Starting at the line that contains "[82,240,146,251] 1.Launch ->" and stopping after the last line, set down the listing exactly as it is. Add nothing.

-- DATA SHOWN follows --

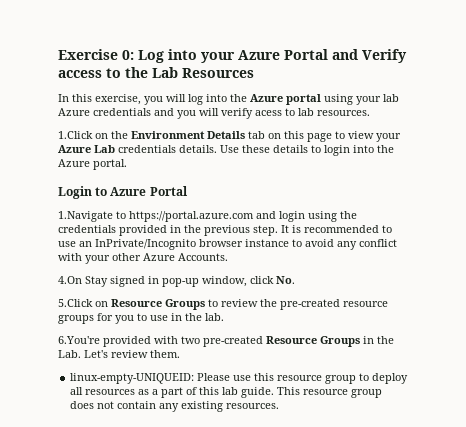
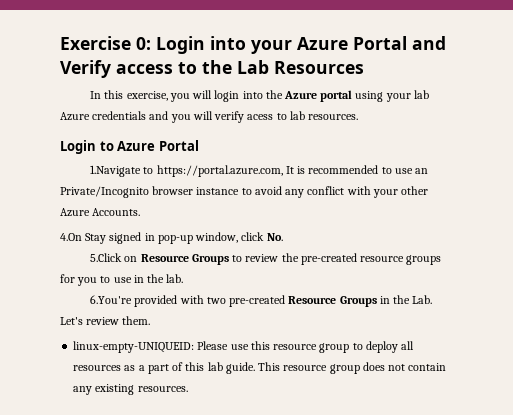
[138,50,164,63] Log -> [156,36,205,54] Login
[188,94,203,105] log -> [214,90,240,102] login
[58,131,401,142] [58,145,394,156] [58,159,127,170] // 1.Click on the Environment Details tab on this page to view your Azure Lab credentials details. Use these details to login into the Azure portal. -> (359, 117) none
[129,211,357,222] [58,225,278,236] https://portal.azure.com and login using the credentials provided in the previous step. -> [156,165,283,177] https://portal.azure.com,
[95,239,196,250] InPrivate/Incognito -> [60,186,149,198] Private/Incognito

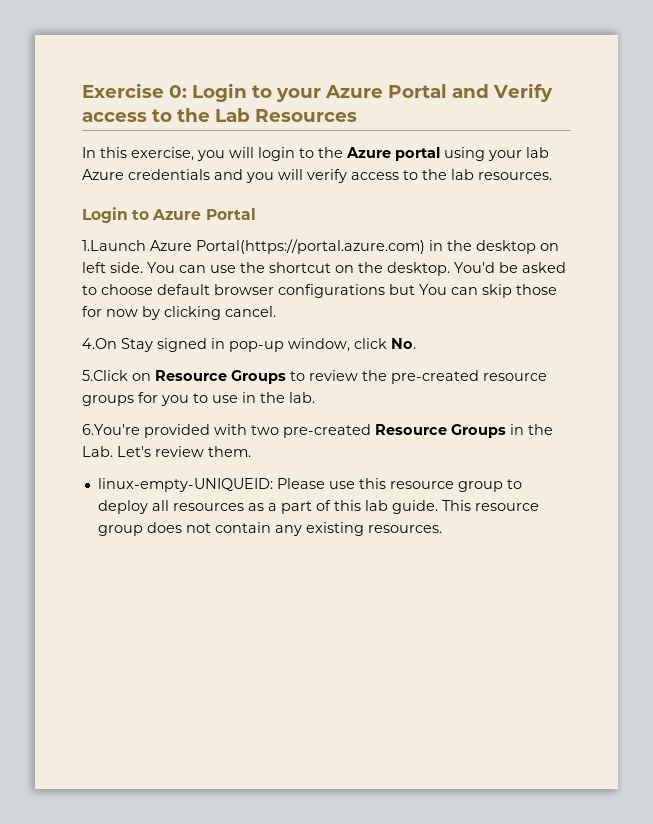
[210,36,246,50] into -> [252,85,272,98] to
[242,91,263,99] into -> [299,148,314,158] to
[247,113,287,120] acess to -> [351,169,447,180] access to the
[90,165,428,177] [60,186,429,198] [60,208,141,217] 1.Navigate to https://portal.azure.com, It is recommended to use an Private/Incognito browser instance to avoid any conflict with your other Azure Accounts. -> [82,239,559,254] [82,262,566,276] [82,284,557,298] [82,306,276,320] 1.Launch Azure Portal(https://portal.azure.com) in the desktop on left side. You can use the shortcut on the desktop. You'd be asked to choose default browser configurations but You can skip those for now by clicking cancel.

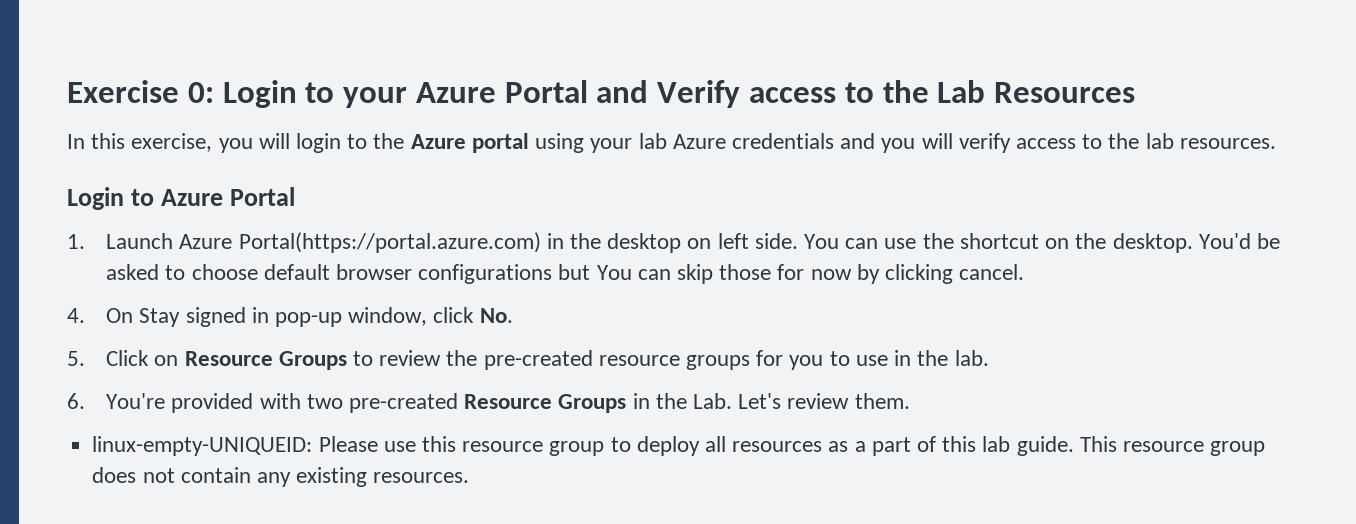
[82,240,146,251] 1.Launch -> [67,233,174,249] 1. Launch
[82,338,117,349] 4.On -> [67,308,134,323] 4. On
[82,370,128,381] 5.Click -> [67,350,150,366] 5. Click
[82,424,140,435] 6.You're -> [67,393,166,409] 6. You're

-- DATA SHOWN concluded --

[SOLUTION TO THE EXERCISE]:
[82,240,146,251] 1.Launch -> [67,233,174,249] 1. Launch
[82,338,117,349] 4.On -> [67,308,134,323] 4. On
[82,370,128,381] 5.Click -> [67,350,150,366] 5. Click
[82,424,140,435] 6.You're -> [67,393,166,409] 6. You're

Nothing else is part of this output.